1) A work that can be redefined in
any era (Shakespeare, Mozart, etc.)
2) A work that changes the very meaning of art (Duchamp, Beckett, etc.)
3) A work that creates or reveals its line of predecessors retroactively (Kafka, Wagner, etc.)
But I like to stress 3) over 2) or 1) because I think it is precisely because of people like Rothko or Duchamp that people get too focused on this "everything" idea. Artists holding their role will always be fringe, by definition of their craft. That is their location and role in the space of art.
For me, what is more fascinating is why
so much art is based around mimesis and judged on those criteria alone. Paintings, films, novels. Visual representation and story telling are probably both the first, and therefore most persistent forms of art in human history.
But why this insistence of orbit around narratives---mimesis of life? I can't help but think there is something necessary on a "spiritual" level about the process of narrativizing reality through art as a way of opening up reality's possibilities.

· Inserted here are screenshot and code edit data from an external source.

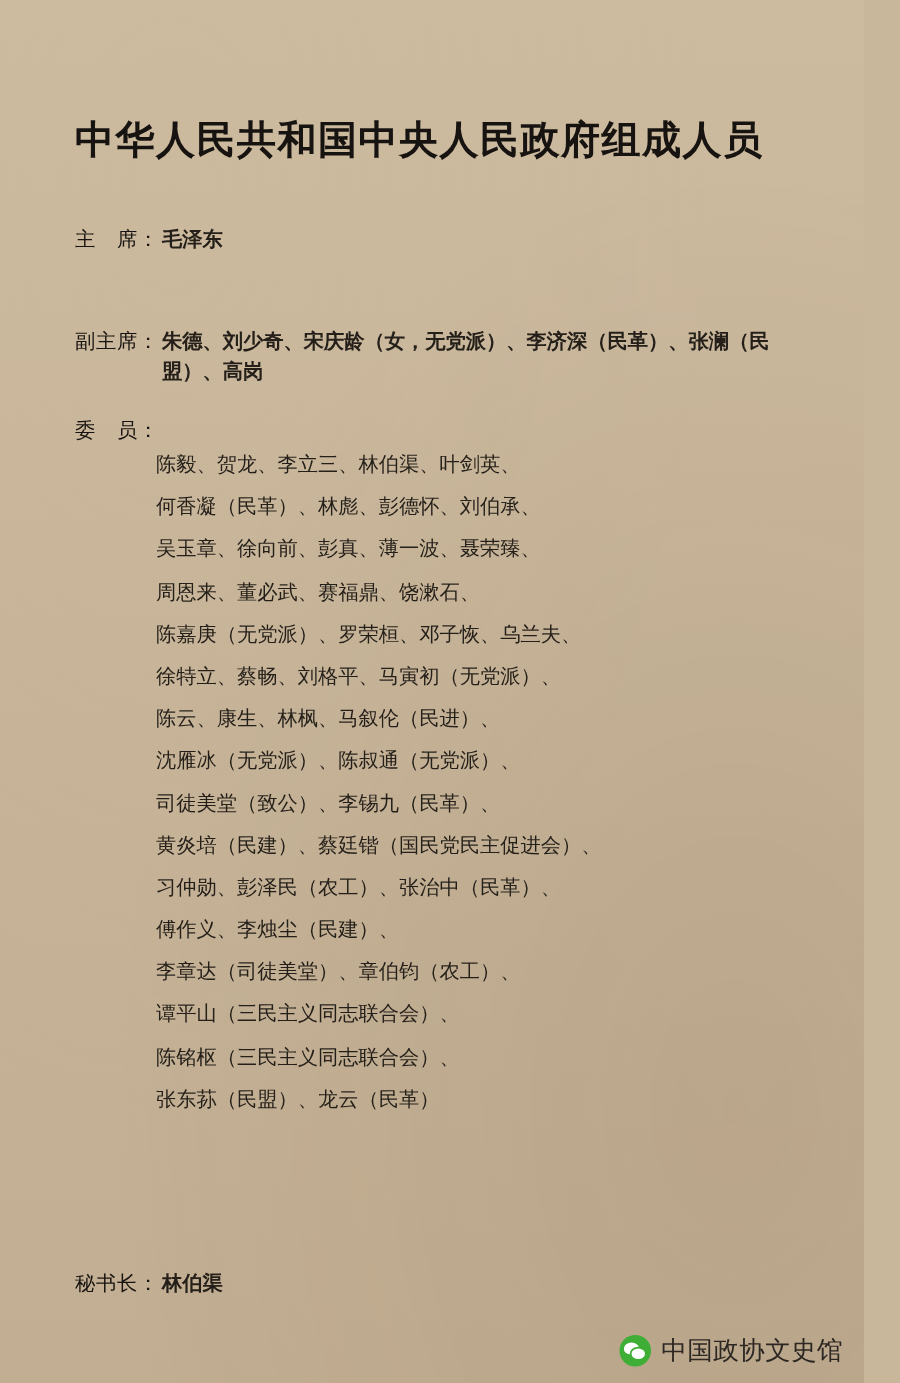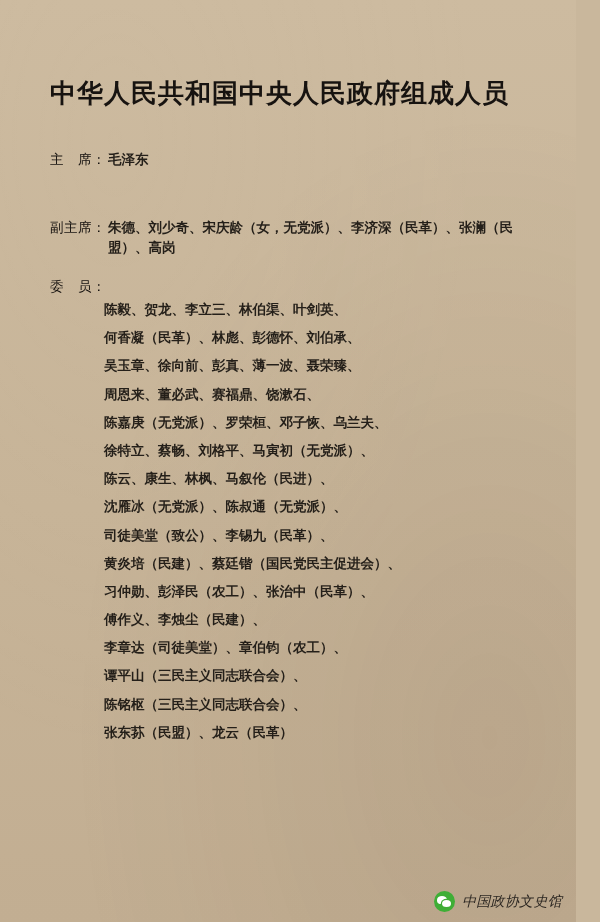--- a/index.html
+++ b/index.html
@@ -68,7 +68,7 @@
   }
   .member-line {
     font-size: 13.5px;
-    font-weight: bold;
+    font-weight: normal;
     line-height: 1.0;
     height: 28.2px;
     color: #241f19;

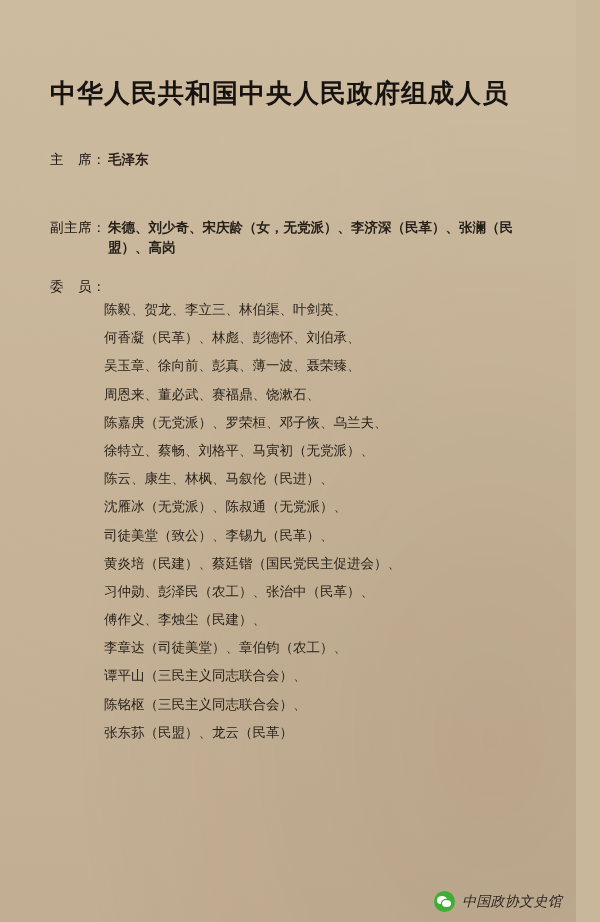--- a/index.html
+++ b/index.html
@@ -169,6 +169,9 @@
     <div class="member-line">张东荪（民盟）、龙云（民革）</div>
   </div>
 
+  <div class="row row-secretary">
+    <span class="label">秘书长：</span><span class="value">林伯渠</span>
+  </div>
 
   <div class="footer">
     <span class="wechat-badge"></span>

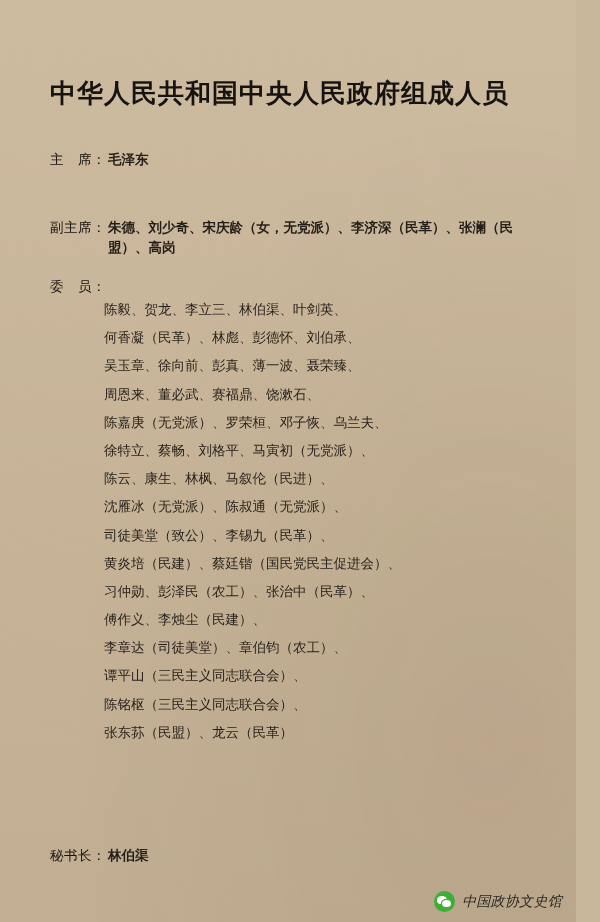--- a/index.html
+++ b/index.html
@@ -113,10 +113,9 @@
   }
   .footer-text {
     font-family: "Liberation Sans", sans-serif;
-    font-size: 14px;
+    font-size: 17px;
     color: #2c2722;
     letter-spacing: 0.3px;
-    font-style: italic;
   }
   .paper-grain {
     position: absolute;

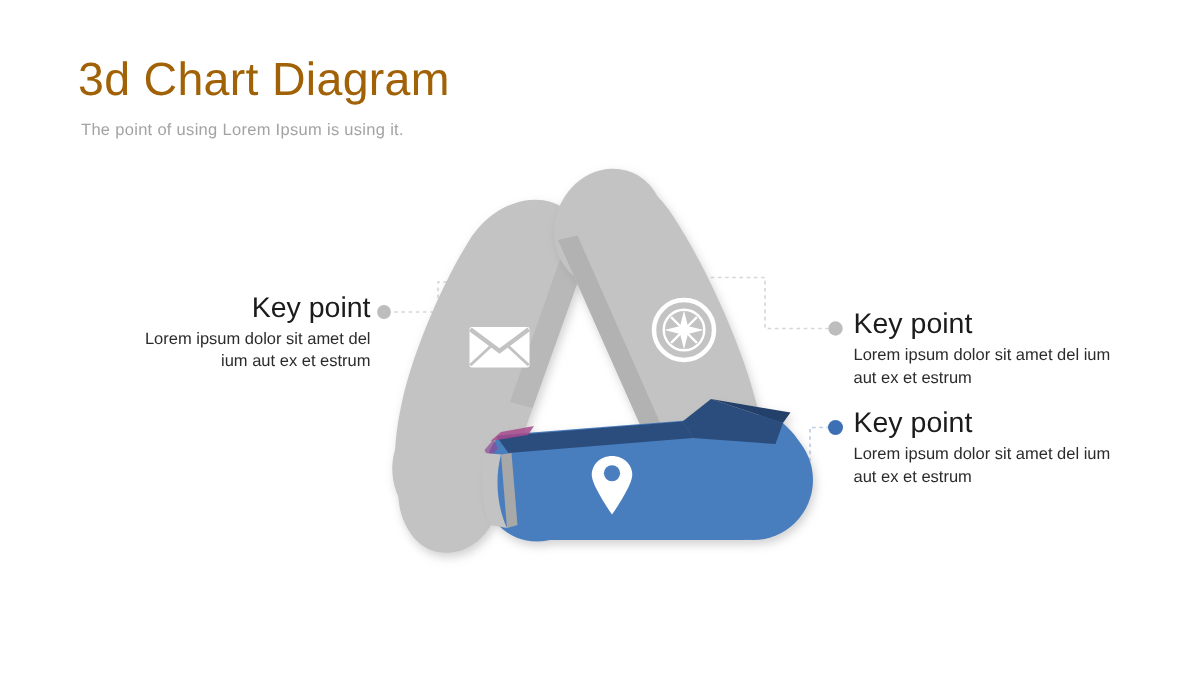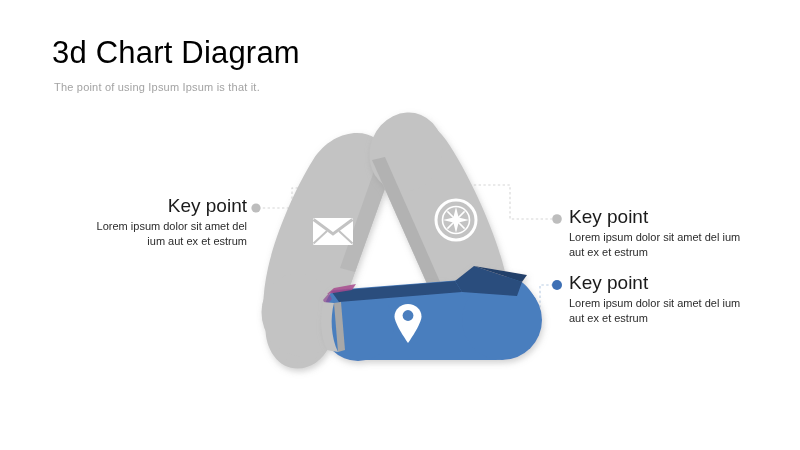--- a/index.html
+++ b/index.html
@@ -30,7 +30,7 @@
   .slide-title {
     font-size: 31px;
     font-weight: 400;
-    color: #000000;
+    color: #a16207;
     letter-spacing: 0.2px;
     line-height: 1.1;
     margin: 0;

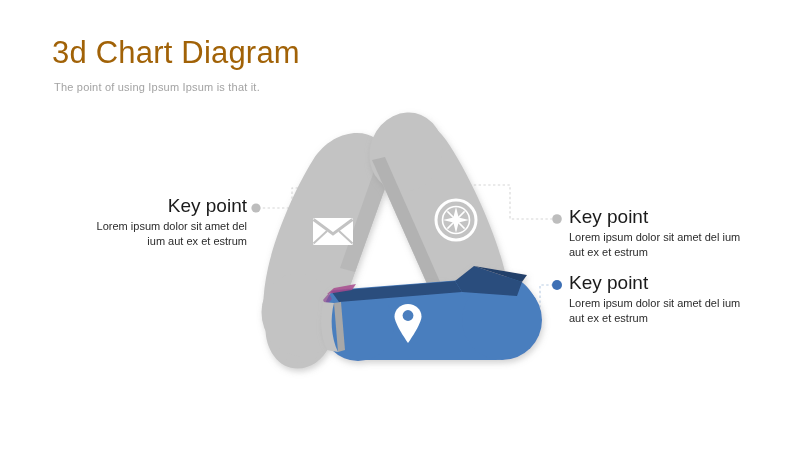--- a/index.html
+++ b/index.html
@@ -105,7 +105,7 @@
 
   <div class="header">
     <h1 class="slide-title">3d Chart Diagram</h1>
-    <div class="slide-subtitle">The point of using Ipsum Ipsum is that it.</div>
+    <div class="slide-subtitle">The point of using Lorem Ipsum is using it.</div>
   </div>
 
   <div class="diagram-stage">

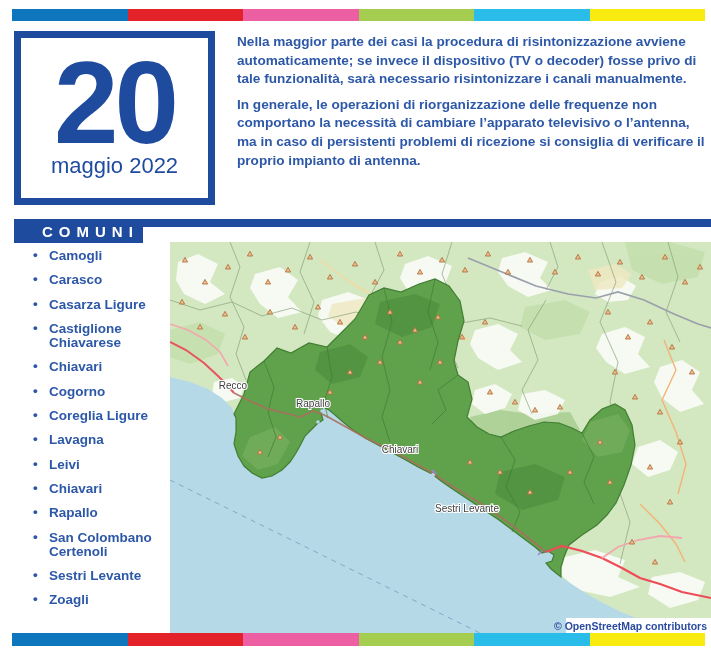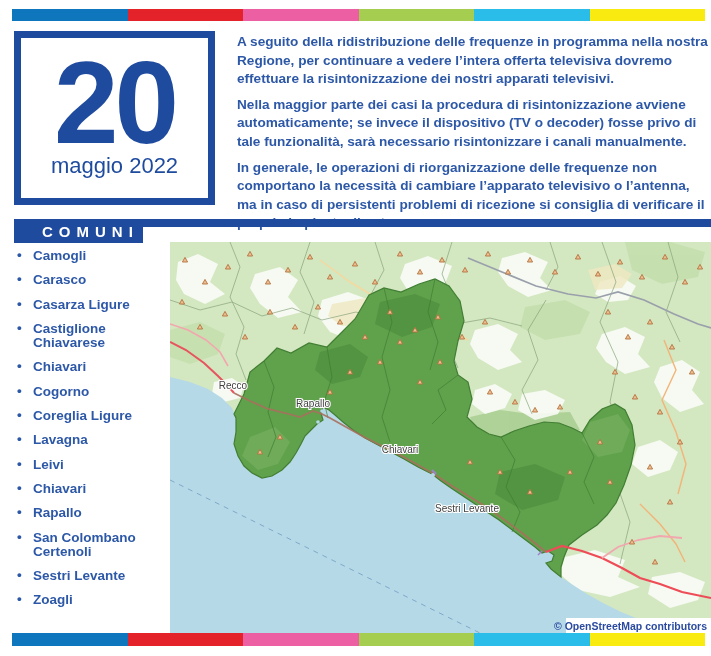--- a/index.html
+++ b/index.html
@@ -69,7 +69,6 @@
 </div>
 
 <div class="intro">
-  <p>A seguito della ridistribuzione delle frequenze in programma nella nostra Regione, per continuare a vedere l’intera offerta televisiva dovremo effettuare la risintonizzazione dei nostri apparati televisivi.</p>
   <p>Nella maggior parte dei casi la procedura di risintonizzazione avviene automaticamente; se invece il dispositivo (TV o decoder) fosse privo di tale funzionalità, sarà necessario risintonizzare i canali manualmente.</p>
   <p>In generale, le operazioni di riorganizzazione delle frequenze non comportano la necessità di cambiare l’apparato televisivo o l’antenna, ma in caso di persistenti problemi di ricezione si consiglia di verificare il proprio impianto di antenna.</p>
 </div>

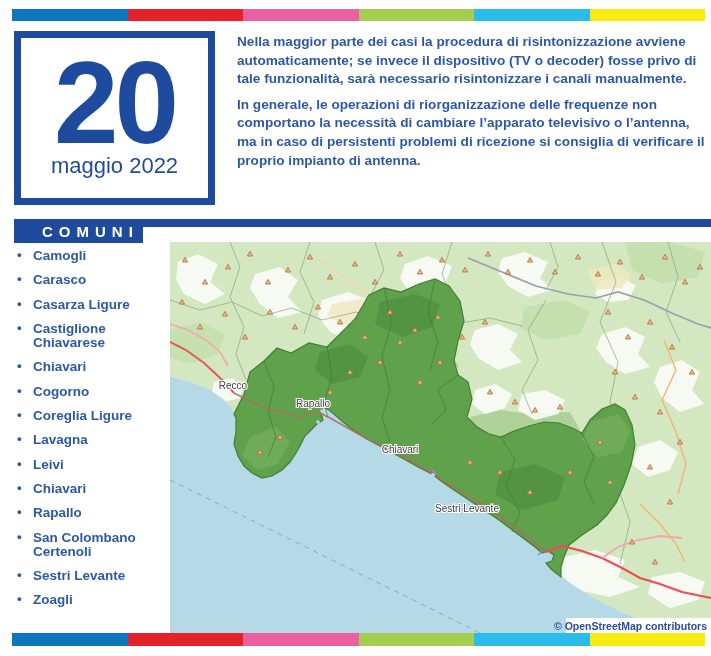--- a/index.html
+++ b/index.html
@@ -35,7 +35,7 @@
     display:flex;align-items:center;padding:0 4px 0 28px;
   }
   
-  .comuni-list{position:absolute;left:16px;top:249px;width:150px;margin:0;padding:0;list-style:none;}
+  .comuni-list{position:absolute;left:32px;top:249px;width:150px;margin:0;padding:0;list-style:none;}
   .comuni-list li{
     position:relative;padding-left:17px;margin-bottom:10px;
     font-weight:bold;font-size:13.5px;line-height:1.06;color:var(--text-blue);

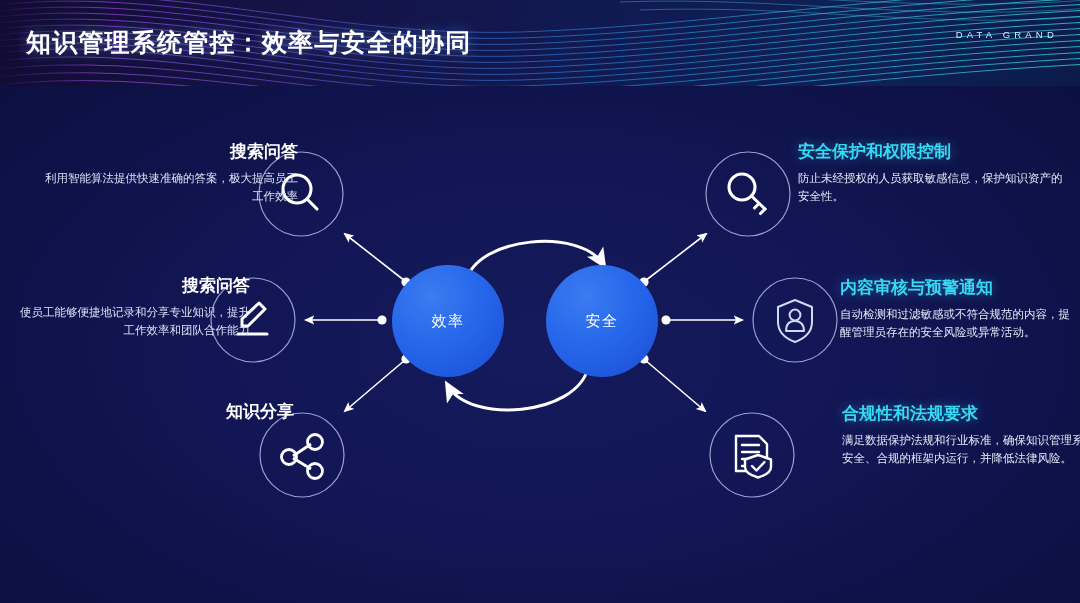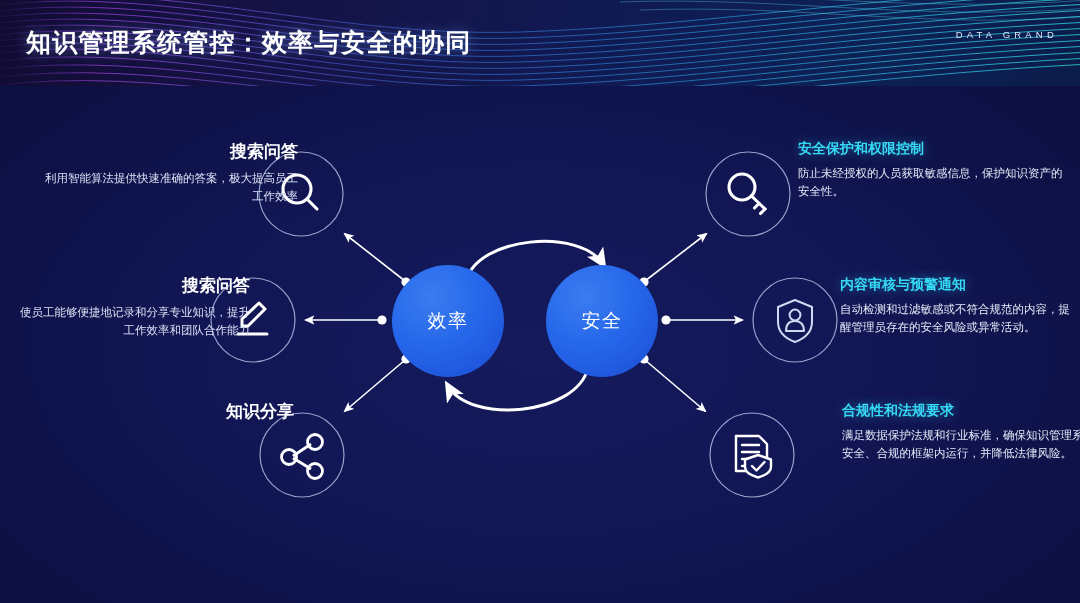--- a/index.html
+++ b/index.html
@@ -50,7 +50,7 @@
   .left .node-title { font-size: 17px; color: #ffffff; margin-bottom: 7px; }
   .left .node-desc { color: #d9e2f5; }
   .right .node-title {
-    font-size: 14px; color: #36d9f5; margin-bottom: 7px;
+    font-size: 17px; color: #36d9f5; margin-bottom: 7px;
     text-shadow: 0 0 12px rgba(54,217,245,.4);
   }
   .right .node-desc { color: #e4eaf8; }

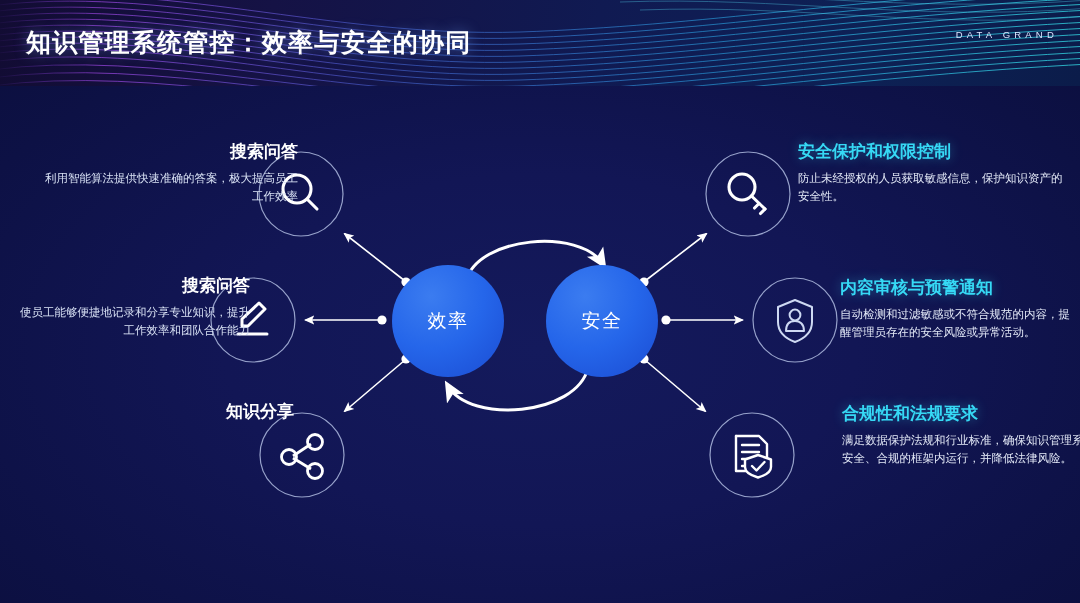--- a/index.html
+++ b/index.html
@@ -64,7 +64,7 @@
 
   .circle-label {
     position: absolute; z-index: 6; color: #ffffff;
-    font-size: 19px; font-weight: 500; letter-spacing: 1.5px;
+    font-size: 15px; font-weight: 500; letter-spacing: 1.5px;
     transform: translate(-50%, -50%);
   }
   #label-xiaolv { left: 448px; top: 321px; }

One of the things I thought about recently was how there is nothing more useful and utilitarian than being itself. Existing is, in effect, a kind or bare coping with your environment---doing what is needed, what works. I think the idea of instead turning that existence into a narrative de-utilitizes reality itself, allowing the space for interpretation, reflection, emotional response, etc.
In other words, art
opens up anything it takes into itself as art. It frees that thing from its place in our world (any cultural world) and allows it, the individual work, to define a unique world around it. A painting is not just a representation of our world; it is the world of the painting itself. Even further, a photograph is nothing more than a snapshot of reality. Reality is too complex. We can only just barely cope with it. But if you close off reality into a frame it frees this part of our reality into something separate---a reality of its own, untamed by necessity.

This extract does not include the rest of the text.